Imagining two beholders fighting is hilarious because they have to either both look away from each other so they can shoot their magic eye rays at their opponent without fucking it up with their own anti-magic cone or they both say screw that and just start biting each other to death.
Beholders looking at the players is like humans looking at lobsters. They're amusing and pose no real threat until they pull out weapons and try to kill you.
@@poppymon007 And then as Eldritch Horrors who were afraid of sand and lobsters we would find a place to hide and gather power. However, gathering so much power would gain the attention of the lobsters and thus a group of Lobster adventurers would gather and come to slay said Eldritch Horror with weapons.
At one point I had a character manage to convince a beholder that they were in fact the actual beholder and the beholder was just a figment sent to kill itself. The beholder recoiled in horror and self-doubt giving the party time to flee. I mean, they never killed the beholder but at least they escaped alive. I'd call that a win.

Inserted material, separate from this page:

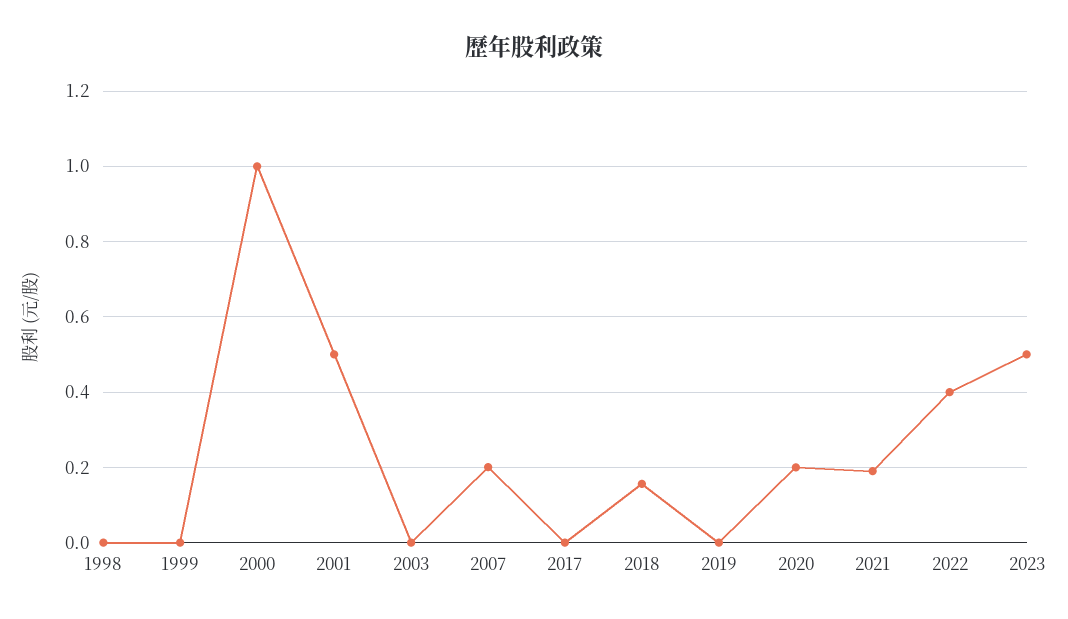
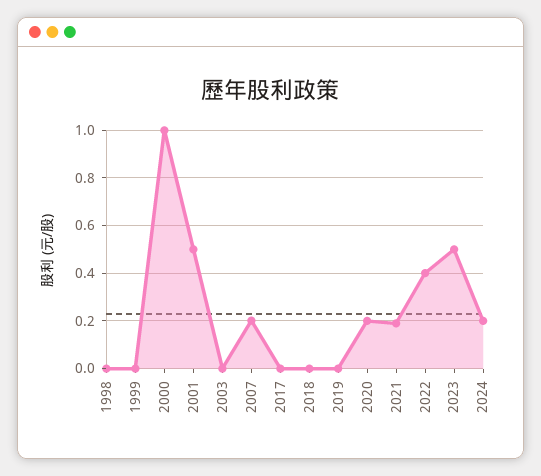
2018: 0.16 -> 0
2024: none -> 0.2

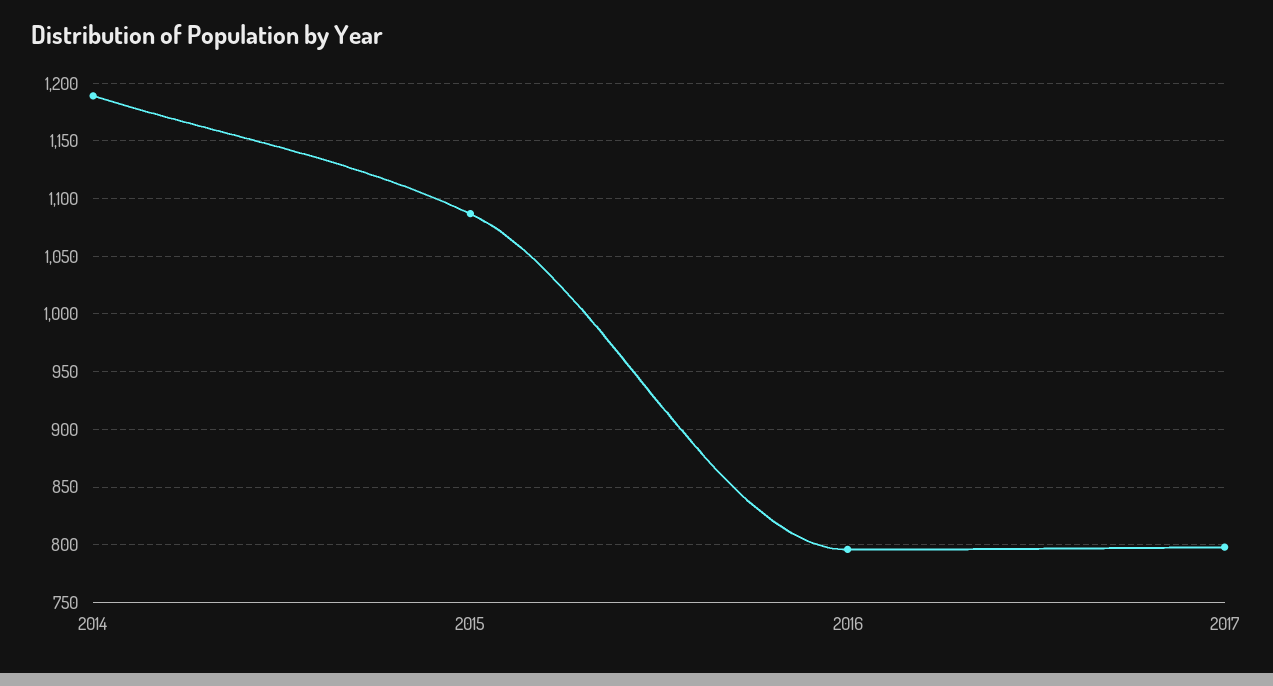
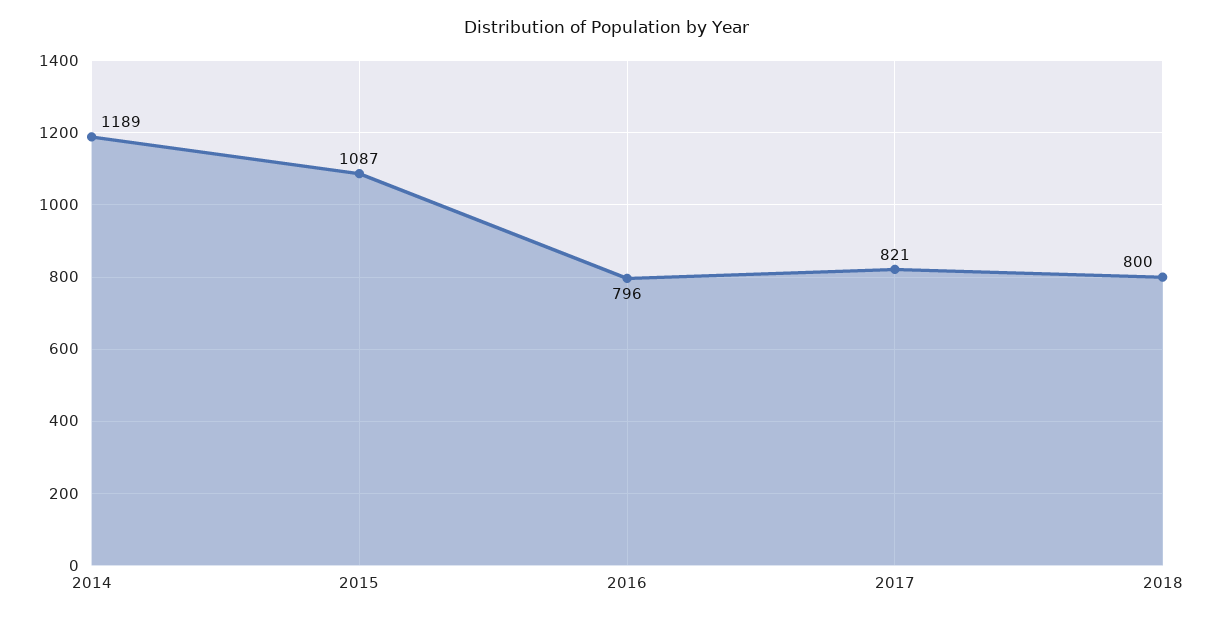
2017: 800 -> 821
2018: none -> 800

"Look at them run. They really fell for that? I've got no time for them right now as the real danger may be near by. Nevertheless I'll send some minions after that party and make sure them and their friends, family, home towns, and treasures are destroyed and enslaved in my dungeons. What? We sent them here? Oh...dang, that's right; i forgot." - beholders
It's not so much fear everything as are 100% sure that everything is trying to kill them so they have to make sure to set things up to where they can kill whatever that is actively trying to kill them at this moment before they can. Seems a difference without distinction, but it's sort of not in that a beholder won't huddle in terror at the thought of something trying to kill it, or even think of most creatures as actual threats, but it does realize that enough working together or getting lucky might get it. It's kind of a cop out but it's more a paranoia than a fear... But most things really do want to kill beholders
Ah, I remember my first Beholder encounter. It spoke German. Like, our DM did not know what to do with a Beholder, so it just spoke German. That's literally it. Oh, no wait, it was strong.

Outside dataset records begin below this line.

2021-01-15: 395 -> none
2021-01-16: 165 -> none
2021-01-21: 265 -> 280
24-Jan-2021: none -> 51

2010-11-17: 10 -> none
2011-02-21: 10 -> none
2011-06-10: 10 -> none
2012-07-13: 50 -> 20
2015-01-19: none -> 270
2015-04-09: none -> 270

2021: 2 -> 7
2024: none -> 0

I'm pretty sure when he said the party of Adventures shouldn't be able to beat them , he's talking about their obsessive over planning means they have a contingency plan. For example, a Beholder might have a setup in place for when 5 adventurers show up at his door. Lets call this plan number 1,692. Now if this party consists of a wizard, a bard, two clerics, and a paladin, we move to plan 1,692 subsection 411. Now if possible we divise what subclasses they are and what spells they might have prepared and finally after going through about 30 subsections, you have a plan for when the envoker wizard uses fireball you activate the waterfall, while keeping anti magic on the vengeance paladin, having your minions shooting at the lore bard and engaging the paladin ib melee while you attempt to stone the life cleric and disintegrate the Tempest cleric. And all that my just be step 3 lol
Yeah, beholders are the kind of thing that, if played realistically, cannot be beaten. Imagine if all of humanity genius got on a cave, and started thinking of ways to kill YOU when you come to kill THEM. Now imagine they're doing this 24/7, for years on end, all the while amassing armies and powerfull treasures to kill YOU. Now imagine all of them have laser guns. One of them even has a laser gun that jam your laser guns, so you can't fire your lasers on them. Hell, if a beholder is old enough, there's no reason to even have a setting, the thing probably rules the world on a Iron Fist by now, and kills everything that gets a little uppity (which, for a beholder, means beyond level 1)
@@Aplesedjr yup, Beholders can't have infinite plans,it only takes a few possible combinators before there are too many outcomes to plan for. More importantly, Beholders don't really understand other beings so they can't predict them intuitively like humans do. They have to use up all their intelligence on brute-forcing like a chess AI trying to play the stockmarket.
gracefool and even if they make a perfect plan, the dice determine what happens. The party can roll nothing but good for attacks and saves, then the beholder gets destroyed.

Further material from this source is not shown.